Cass. soc., 20-11-2024, n° 23-17.886
➥ La loi n° 2024-1027 du 15 novembre 2024 proroge pour une durée de quatre ans l’expérimentation du CDI Employabilité. Ce type de contrat peut être proposé par un entrepreneur de travail à temps partagé (ETTP) à des personnes rencontrant des difficultés particulières d’insertion professionnelle. Néanmoins, le texte en resserre les conditions d'éligibilité. Il précise également les droits de tous les salariés mis à disposition dans le cadre d'un contrat de travail à temps partagé et embauchés par l'entreprise utilisatrice.
➥ Attention ! Les nouveaux modèles d’avis d'inaptitude ou d'aptitude, de proposition d'aménagement de poste et d’attestation de suivi ont été abrogés par un arrêté du 5 novembre 2024. En effet, leur récente mise à jour par un arrêté du 26 septembre 2024 a causé d’importantes difficultés d’application. Cette abrogation a ainsi pour objectif de laisser le temps aux utilisateurs d’anticiper les nouveautés. Les nouveaux modèles devraient donc entrer en vigueur courant 2025.
✔ L’Agence Nationale pour l’Amélioration des Conditions de Travail (ANACT) a publié cinq conseils pour préparer la renégociation des accords de télétravail.

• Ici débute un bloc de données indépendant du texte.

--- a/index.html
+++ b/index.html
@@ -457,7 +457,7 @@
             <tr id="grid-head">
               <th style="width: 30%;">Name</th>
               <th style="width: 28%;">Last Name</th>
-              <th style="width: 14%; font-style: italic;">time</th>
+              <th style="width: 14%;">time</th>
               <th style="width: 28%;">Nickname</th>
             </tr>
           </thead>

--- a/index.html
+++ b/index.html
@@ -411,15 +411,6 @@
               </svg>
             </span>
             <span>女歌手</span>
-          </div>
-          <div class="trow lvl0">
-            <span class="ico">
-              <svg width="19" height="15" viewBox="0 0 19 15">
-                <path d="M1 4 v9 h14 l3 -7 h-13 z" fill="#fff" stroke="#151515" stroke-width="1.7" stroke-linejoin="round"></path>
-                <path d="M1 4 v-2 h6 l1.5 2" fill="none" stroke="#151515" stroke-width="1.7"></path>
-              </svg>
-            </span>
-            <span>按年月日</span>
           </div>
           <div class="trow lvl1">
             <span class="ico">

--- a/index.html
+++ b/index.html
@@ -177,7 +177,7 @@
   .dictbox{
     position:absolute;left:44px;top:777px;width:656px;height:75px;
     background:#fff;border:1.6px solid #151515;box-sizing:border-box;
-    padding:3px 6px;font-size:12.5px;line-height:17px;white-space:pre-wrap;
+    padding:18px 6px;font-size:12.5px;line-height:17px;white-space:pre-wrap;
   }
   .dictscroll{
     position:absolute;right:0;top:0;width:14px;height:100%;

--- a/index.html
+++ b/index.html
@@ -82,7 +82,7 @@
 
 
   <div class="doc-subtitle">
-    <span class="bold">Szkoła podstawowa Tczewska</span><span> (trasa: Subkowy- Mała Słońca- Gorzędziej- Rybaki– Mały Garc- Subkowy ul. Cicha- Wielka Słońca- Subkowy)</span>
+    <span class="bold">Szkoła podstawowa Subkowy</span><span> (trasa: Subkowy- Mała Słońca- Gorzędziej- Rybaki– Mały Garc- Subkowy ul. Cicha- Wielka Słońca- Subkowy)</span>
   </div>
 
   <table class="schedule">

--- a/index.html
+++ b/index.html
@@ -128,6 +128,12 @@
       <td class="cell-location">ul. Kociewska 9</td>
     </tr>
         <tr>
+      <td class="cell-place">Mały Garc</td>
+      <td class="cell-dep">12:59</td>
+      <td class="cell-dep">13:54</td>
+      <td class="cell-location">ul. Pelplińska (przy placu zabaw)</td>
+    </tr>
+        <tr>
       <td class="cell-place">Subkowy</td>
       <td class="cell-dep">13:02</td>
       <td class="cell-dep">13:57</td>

En effet, beaucoup d’accords conclus pendant la crise du covid-19 arrivent à échéance.
✔ Les entreprises concernées par la directive dite CSRD publieront en 2025 leurs premières informations en matière de durabilité. Celles-ci doivent être certifiées, et la H2A avait publié une FAQ pour accompagner les professionnels concernés. Ce document a été mis à jour, afin de répondre aux premières interrogations des vérificateurs sur les conditions à remplir pour signer un rapport de certification des informations en matière de durabilité.